▶ THE TASK
The lines from the one containing "[77,190,297,207] Datei- oder" through the end of the entries are what to output; reproduce them exactly and add nothing.

* * * * *

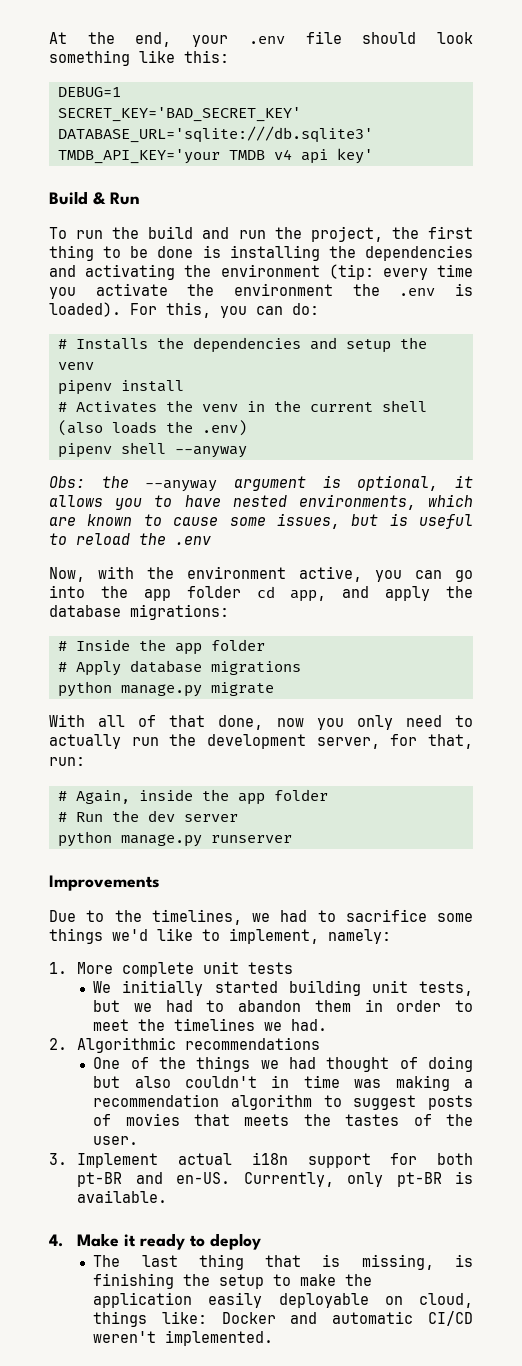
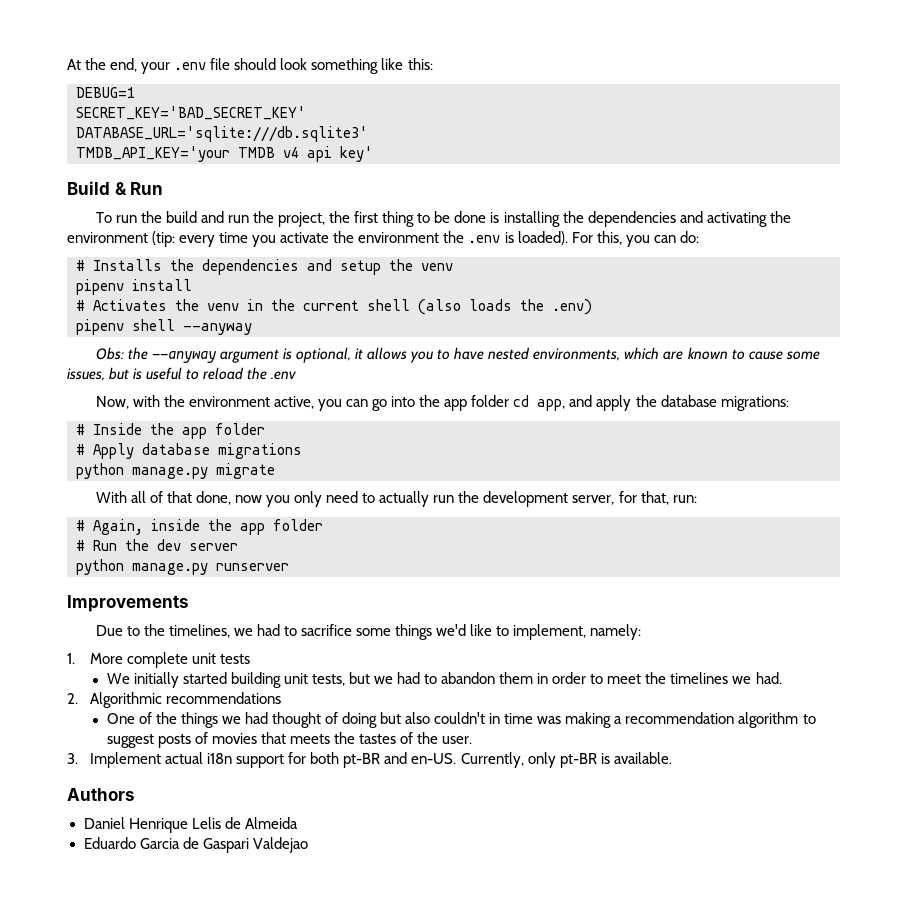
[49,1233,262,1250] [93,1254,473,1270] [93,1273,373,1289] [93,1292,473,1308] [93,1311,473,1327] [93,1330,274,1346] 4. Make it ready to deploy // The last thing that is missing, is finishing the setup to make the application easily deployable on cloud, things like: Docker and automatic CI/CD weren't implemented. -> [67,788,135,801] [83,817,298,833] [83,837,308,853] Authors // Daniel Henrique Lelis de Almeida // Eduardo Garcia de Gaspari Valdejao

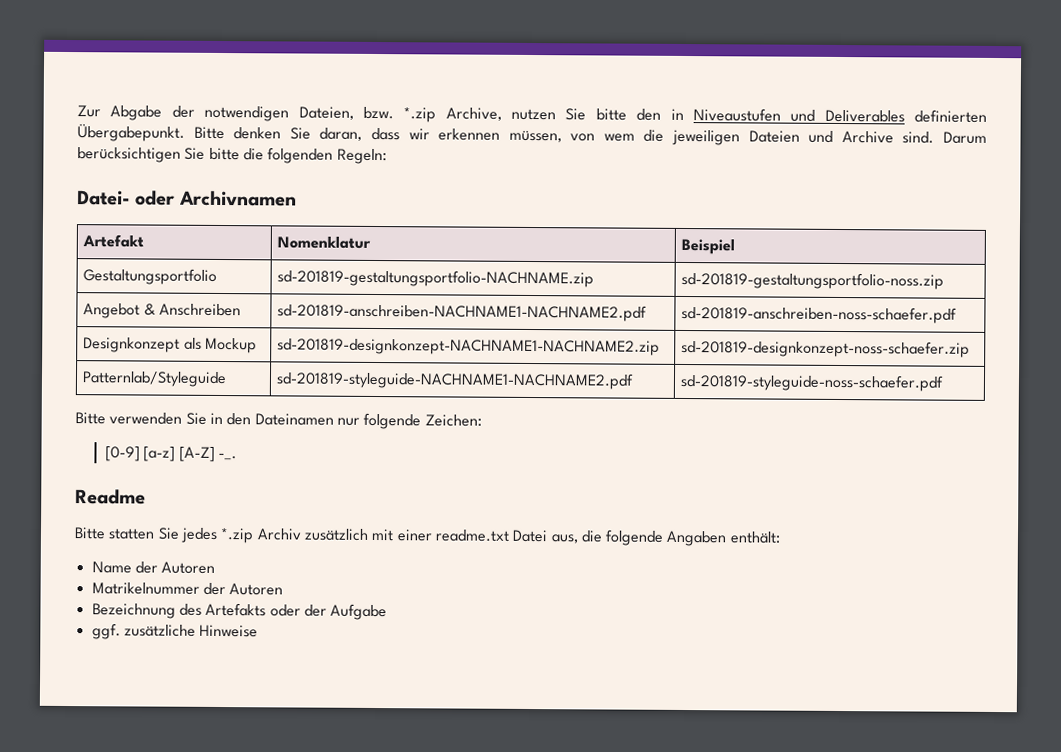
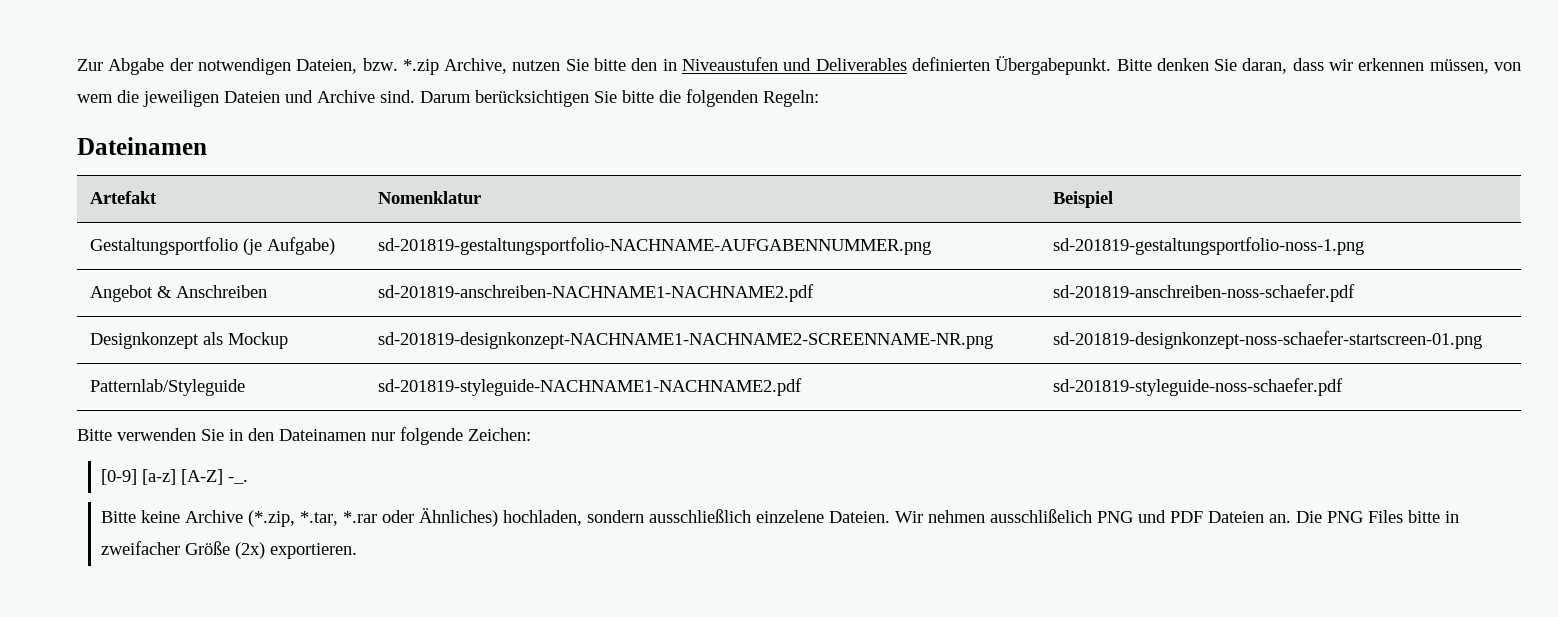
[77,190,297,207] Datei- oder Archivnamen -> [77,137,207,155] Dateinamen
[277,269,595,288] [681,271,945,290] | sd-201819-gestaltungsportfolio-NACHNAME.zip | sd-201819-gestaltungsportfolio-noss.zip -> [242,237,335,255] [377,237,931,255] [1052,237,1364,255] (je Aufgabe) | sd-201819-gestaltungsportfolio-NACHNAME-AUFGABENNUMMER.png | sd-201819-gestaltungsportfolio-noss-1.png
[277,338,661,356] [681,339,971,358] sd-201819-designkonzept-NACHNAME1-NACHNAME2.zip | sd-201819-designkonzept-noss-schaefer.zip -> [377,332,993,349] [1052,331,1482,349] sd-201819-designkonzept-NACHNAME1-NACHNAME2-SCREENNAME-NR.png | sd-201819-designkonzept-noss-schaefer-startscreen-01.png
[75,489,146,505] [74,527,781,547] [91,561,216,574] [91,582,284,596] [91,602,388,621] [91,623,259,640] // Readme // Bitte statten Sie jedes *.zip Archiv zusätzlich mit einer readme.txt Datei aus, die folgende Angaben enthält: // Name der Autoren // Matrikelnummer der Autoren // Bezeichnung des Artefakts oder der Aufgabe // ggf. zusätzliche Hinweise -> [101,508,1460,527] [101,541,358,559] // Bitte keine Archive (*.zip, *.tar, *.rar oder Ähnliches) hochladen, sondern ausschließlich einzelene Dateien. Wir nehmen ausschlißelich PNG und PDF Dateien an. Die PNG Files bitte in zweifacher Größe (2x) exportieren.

* * * * *

▶ PROBLEM SOLUTION
[77,190,297,207] Datei- oder Archivnamen -> [77,137,207,155] Dateinamen
[277,269,595,288] [681,271,945,290] | sd-201819-gestaltungsportfolio-NACHNAME.zip | sd-201819-gestaltungsportfolio-noss.zip -> [242,237,335,255] [377,237,931,255] [1052,237,1364,255] (je Aufgabe) | sd-201819-gestaltungsportfolio-NACHNAME-AUFGABENNUMMER.png | sd-201819-gestaltungsportfolio-noss-1.png
[277,338,661,356] [681,339,971,358] sd-201819-designkonzept-NACHNAME1-NACHNAME2.zip | sd-201819-designkonzept-noss-schaefer.zip -> [377,332,993,349] [1052,331,1482,349] sd-201819-designkonzept-NACHNAME1-NACHNAME2-SCREENNAME-NR.png | sd-201819-designkonzept-noss-schaefer-startscreen-01.png
[75,489,146,505] [74,527,781,547] [91,561,216,574] [91,582,284,596] [91,602,388,621] [91,623,259,640] // Readme // Bitte statten Sie jedes *.zip Archiv zusätzlich mit einer readme.txt Datei aus, die folgende Angaben enthält: // Name der Autoren // Matrikelnummer der Autoren // Bezeichnung des Artefakts oder der Aufgabe // ggf. zusätzliche Hinweise -> [101,508,1460,527] [101,541,358,559] // Bitte keine Archive (*.zip, *.tar, *.rar oder Ähnliches) hochladen, sondern ausschließlich einzelene Dateien. Wir nehmen ausschlißelich PNG und PDF Dateien an. Die PNG Files bitte in zweifacher Größe (2x) exportieren.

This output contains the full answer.